With the pictures excluded, retype the records that follow exactly.

Given entries:
┌──

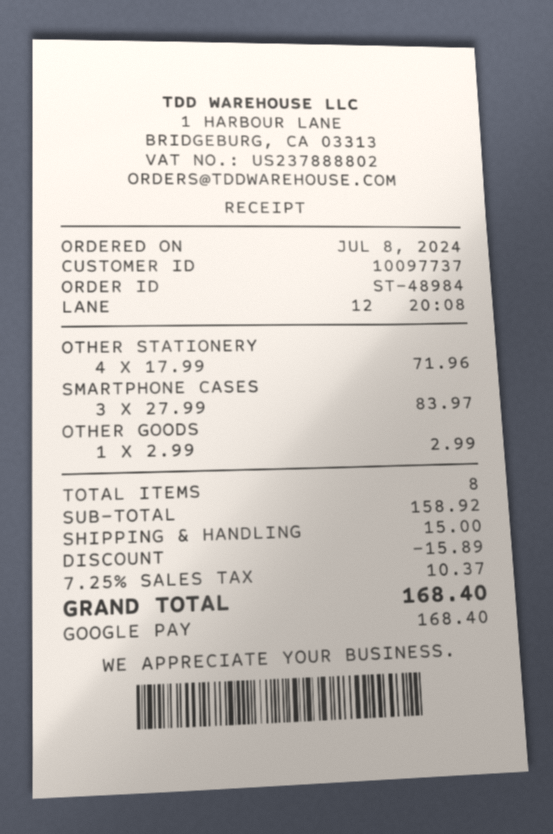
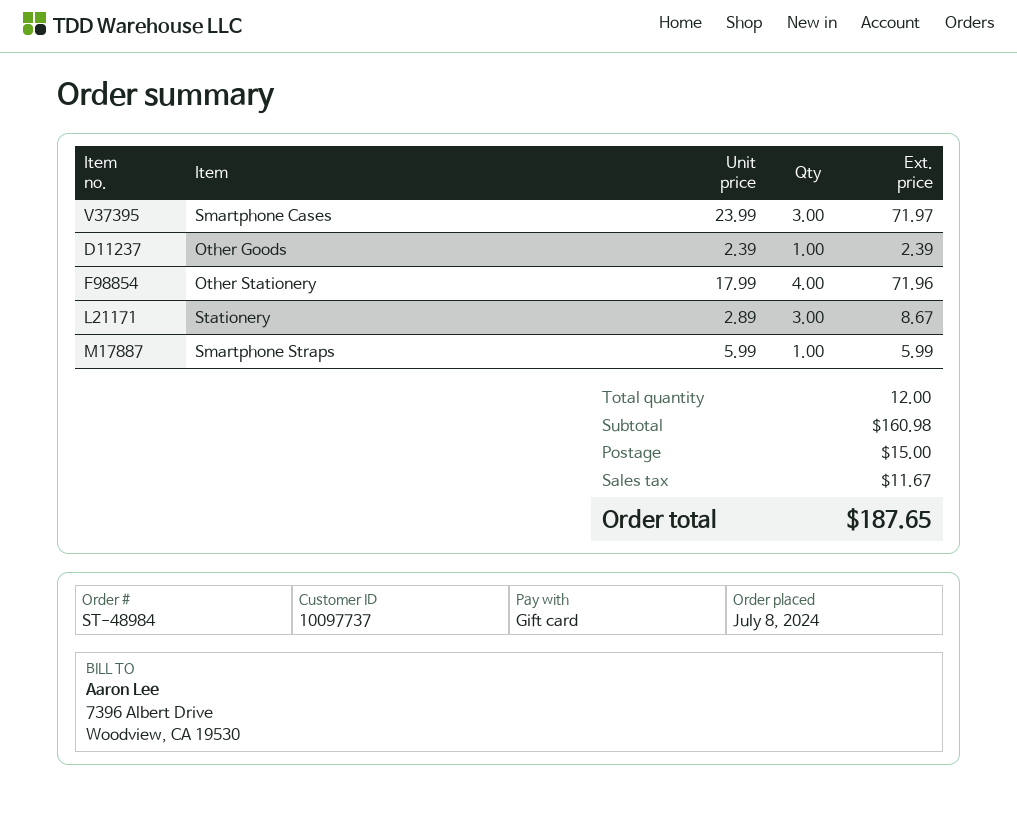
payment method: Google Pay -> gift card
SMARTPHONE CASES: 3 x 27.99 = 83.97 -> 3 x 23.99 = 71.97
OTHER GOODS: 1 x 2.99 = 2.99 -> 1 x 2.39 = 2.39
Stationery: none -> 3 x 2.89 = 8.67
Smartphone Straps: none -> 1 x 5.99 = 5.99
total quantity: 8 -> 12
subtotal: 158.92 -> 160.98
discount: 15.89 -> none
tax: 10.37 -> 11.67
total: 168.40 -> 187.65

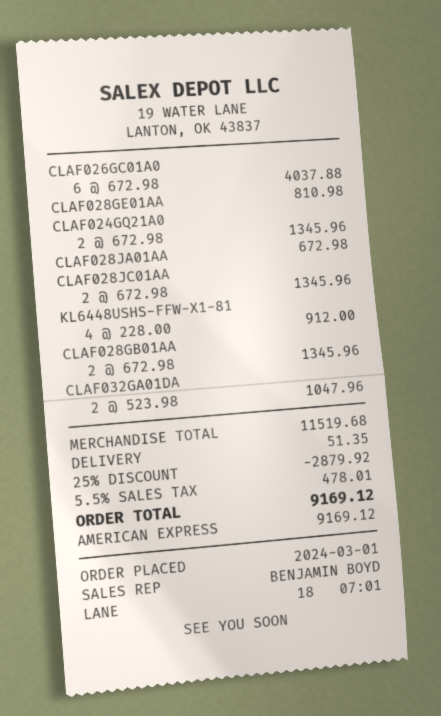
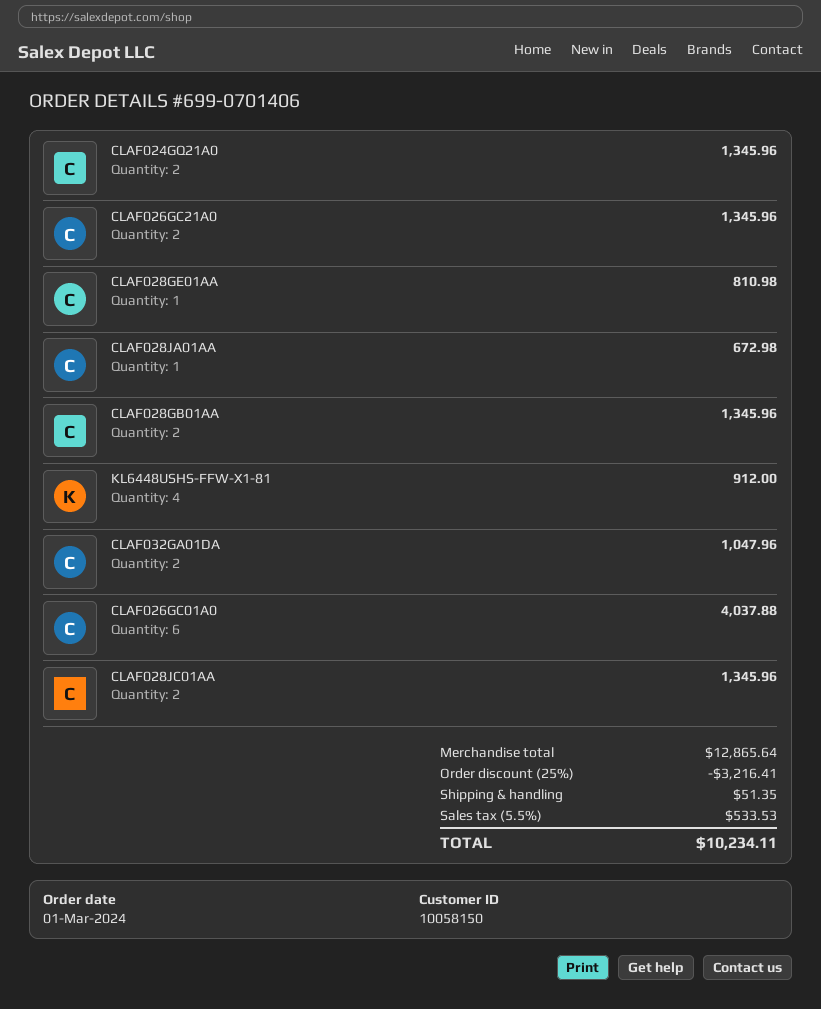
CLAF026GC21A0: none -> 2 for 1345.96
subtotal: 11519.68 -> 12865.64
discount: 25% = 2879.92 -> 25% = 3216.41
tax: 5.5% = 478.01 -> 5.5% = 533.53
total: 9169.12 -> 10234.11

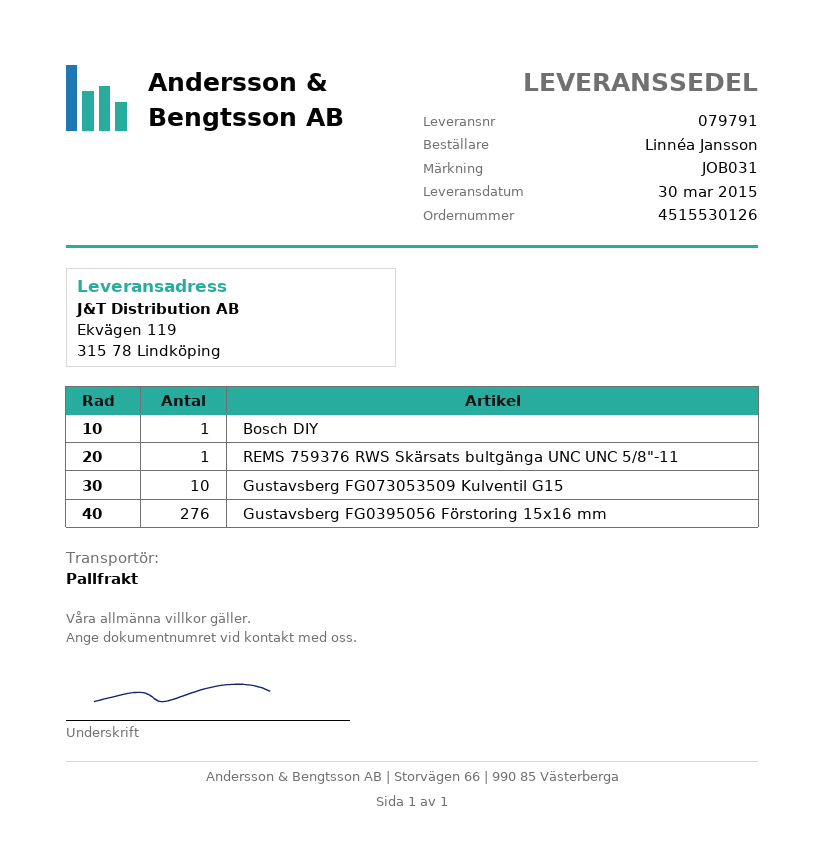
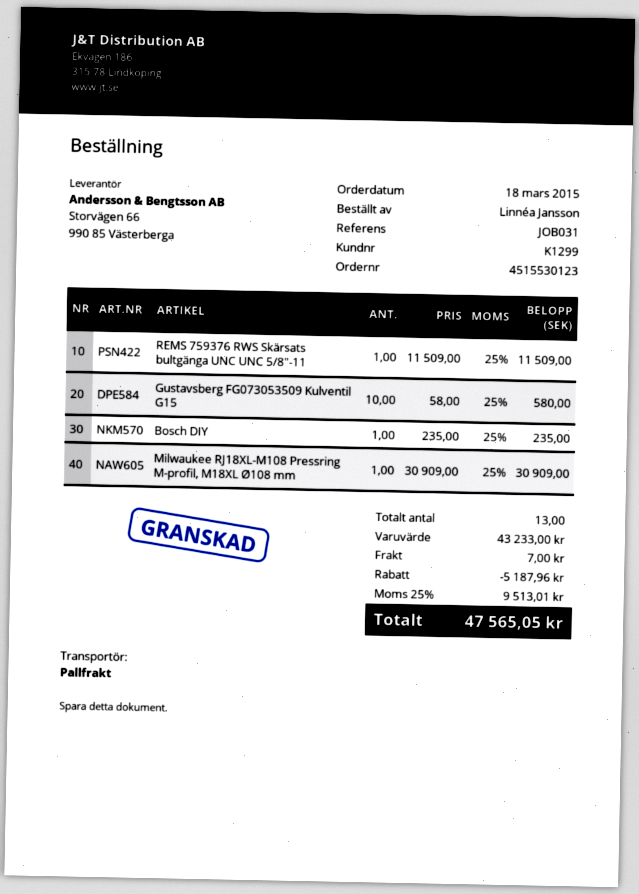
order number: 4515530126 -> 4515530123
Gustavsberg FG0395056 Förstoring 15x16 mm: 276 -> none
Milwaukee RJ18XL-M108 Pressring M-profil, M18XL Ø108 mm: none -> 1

└──

Reply:
payment method: Google Pay -> gift card
SMARTPHONE CASES: 3 x 27.99 = 83.97 -> 3 x 23.99 = 71.97
OTHER GOODS: 1 x 2.99 = 2.99 -> 1 x 2.39 = 2.39
Stationery: none -> 3 x 2.89 = 8.67
Smartphone Straps: none -> 1 x 5.99 = 5.99
total quantity: 8 -> 12
subtotal: 158.92 -> 160.98
discount: 15.89 -> none
tax: 10.37 -> 11.67
total: 168.40 -> 187.65

CLAF026GC21A0: none -> 2 for 1345.96
subtotal: 11519.68 -> 12865.64
discount: 25% = 2879.92 -> 25% = 3216.41
tax: 5.5% = 478.01 -> 5.5% = 533.53
total: 9169.12 -> 10234.11

order number: 4515530126 -> 4515530123
Gustavsberg FG0395056 Förstoring 15x16 mm: 276 -> none
Milwaukee RJ18XL-M108 Pressring M-profil, M18XL Ø108 mm: none -> 1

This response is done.